Grants help community dismantle racism

Kansas City new worshiping community grows a more multiracial church

By Paul Seebeck | Presbyterians Today

The Open Table KC, a new worshiping community that started four years ago in Kansas City, Missouri, recently received grants enabling its leaders to continue offering a place where spiritual formation, discipleship and social justice are served along with meals. Courtesy of The Open Table KC

When leader Nick Pickrell heard that The Open Table KC, a worshiping community in Kansas City, Missouri, that gathers for dinner and fellowship, would receive a $25,000 1001 New Worshiping Community growth grant from the Presbyterian Mission Agency, he thought, “What? What!”

Four years ago, The Open Table KC received two grants to help start and make progress in the desire to create a multiracial church.

“There were eight of us who wanted to create a church we wish we’d had growing up. We wanted a church that was concerned for people living under any form of oppression,” Pickrell said.

Today, 25 to 30 percent of those at Open Table KC are people of color, and the community is growing in spiritual formation, discipleship and social justice.

According to its website, The Open Table KC is “a community of inclusion, rooted in a Christian tradition of mysticism and liberation. We believe God breaks all chains, boundaries and categories, and we invite others to share in the freedom and challenges that come with this belief. In a world defined by division, we align ourselves with the marginalized and oppressed.”

In 2017, the organization used a $50,000 development grant from Leadership Education at Duke University to train 10 people of color and 10 white people — with a variety of religious and racial backgrounds — to lead antiracism training for a variety of Kansas City organizations.

The Open Table KC was the only church invited to participate in Kansas City Mayor Sly James’ “Race and Equity” public conversations and training events in 2018.

“We’re helping people recognize the need for a common definition of racism,” Pickrell said. “And how to recognize it in their institutions and systems — and how to dismantle it.”

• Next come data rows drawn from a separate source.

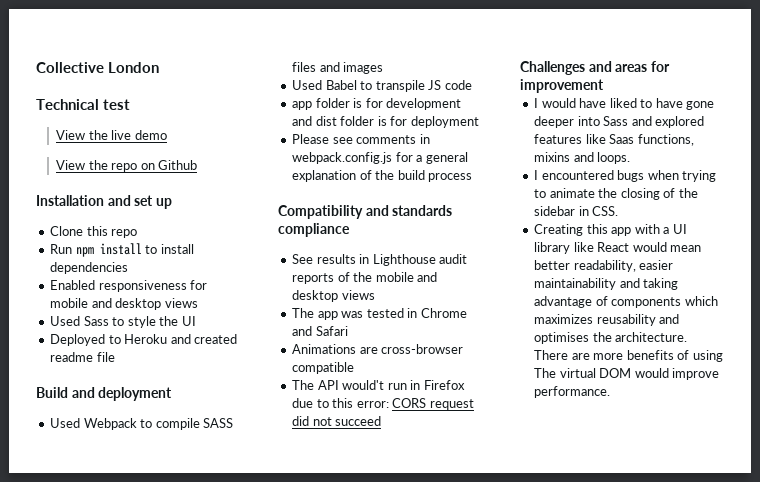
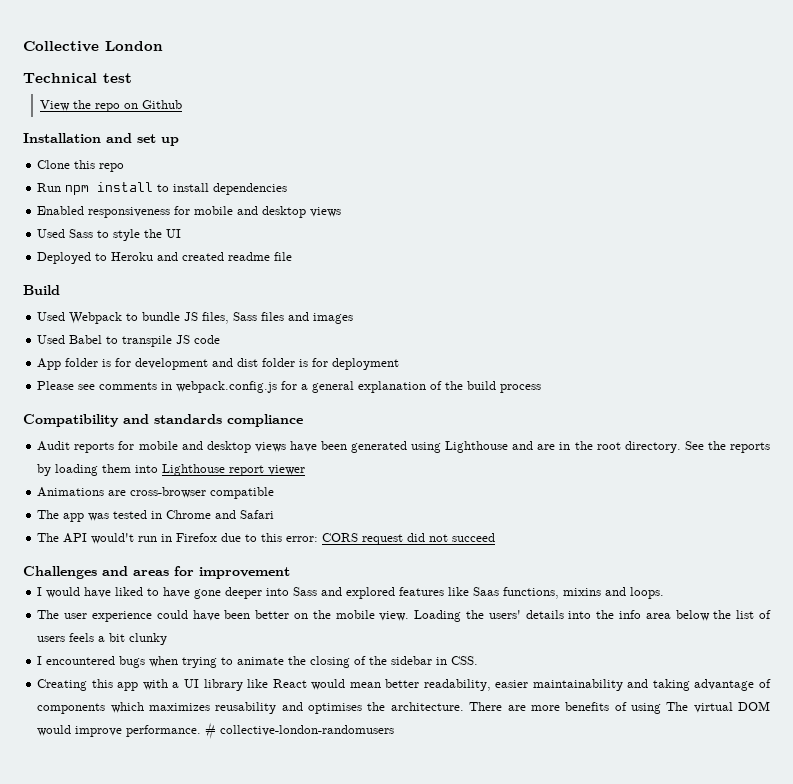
- View the live demo
- Build and deployment
+ Build
- Used Webpack to compile SASS files and images
+ Used Webpack to bundle JS files, Sass files and images
- app folder is for development and dist folder is for deployment
+ App folder is for development and dist folder is for deployment
- See results in Lighthouse audit reports of the mobile and desktop views
+ Audit reports for mobile and desktop views have been generated using Lighthouse and are in the root directory. See the reports by loading them into Lighthouse report viewer
+ Animations are cross-browser compatible
- Animations are cross-browser compatible
+ The user experience could have been better on the mobile view. Loading the users' details into the info area below the list of users feels a bit clunky
+ # collective-london-randomusers

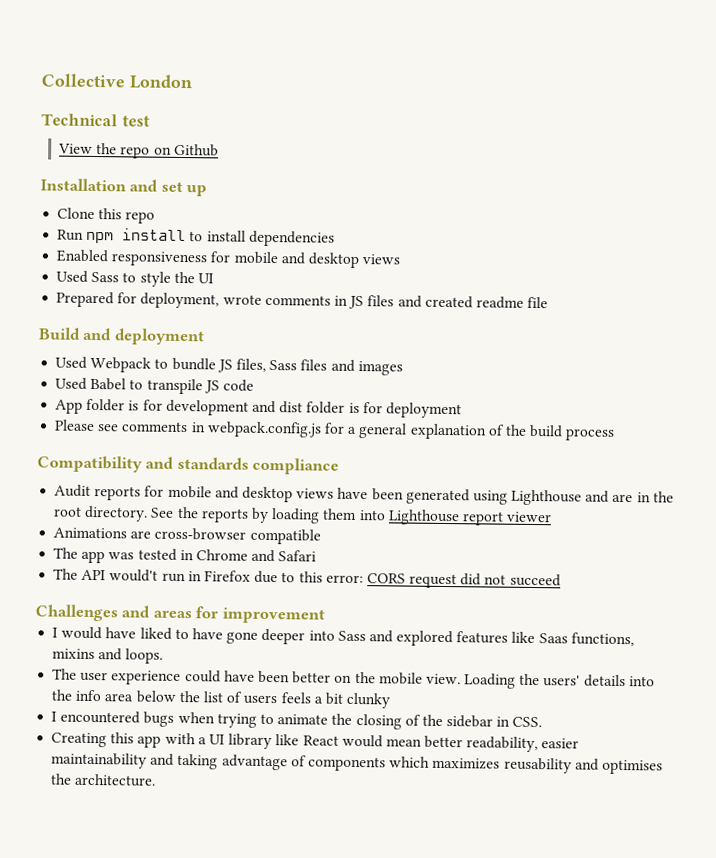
- Deployed to Heroku and created readme file
+ Prepared for deployment, wrote comments in JS files and created readme file
- Build
+ Build and deployment
- There are more benefits of using The virtual DOM would improve performance. # collective-london-randomusers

After training one of Kansas City’s downtown restaurants, Pickrell received a call from the owner, who’d been concerned that white servers were quick to call police if they saw a person of color walking around outside his restaurant.

One server had approached him about a person of color with apparent mental health issues talking to himself and pacing up and down the sidewalk.

“What should I do,” the server wondered, “if white customers want to call police on this person who’s doing nothing wrong?”

“This staff person wanted to let the white customers know that this person is OK to be where they are,” Pickrell said. “Even if he was speaking to himself, that doesn’t mean he should disappear.”

The Open Table KC has become a worshiping community that not only addresses racism and seeks ways to dismantle it, it has also become a new worshiping community incubator for new leaders in the area. Nick Pickrell

Stories like these leave Pickrell proud, but humbled. Increasingly, he recognizes how racism affects everyone.

“We’ve all been socialized into racism since we were born,” he said. “Racism isn’t just about black or white. White privilege affects everyone.”

Recently, The Open Table KC received a $30,000 Paragon Grant from the Synod of Mid-America to develop discipleship curriculum this year.

Based on studies Pickrell has done on the Gandhian movement, the curriculum will include practicing habits for self-transformation to create capacity for a person to love God, self, friend and enemy — and some self-interrogation around the impact of the various “isms.”

There will also be opportunities for direct service work based on Matthew 25 to feed the hungry, clothe the naked, and visit the sick and those in prison.

As the discipleship curriculum work begins, The Open Table KC will be hosting, coaching and training two 1001 New Worshiping Community residents this year.

They’ll be an incubator of sorts for new leaders to plant their own worshiping communities throughout the presbytery.

All white when it began, The Open Table KC now has a diverse 15-person leadership team. It includes people of color and LGBTQ+ members, with a wide range of socioeconomic backgrounds.

“This leadership team is empowered to lead and drive our culture, ensuring that we create a community that is actually inclusive,” said Pickrell.

Twice a month, The Open Table KC gathers in the Fellowship Hall at Second Presbyterian Church for dinner and conversation around social issues.

One of their antiracism gatherings drew 170 people.

“We’re interested in questions like, ‘Why did Jesus die? Why was he executed by the state?’ Religious and nonreligious folks identify with the work we’re doing and are now participating in doing good for the community,” Pickrell said.

Paul Seebeck is a communications specialist with the Presbyterian Mission Agency.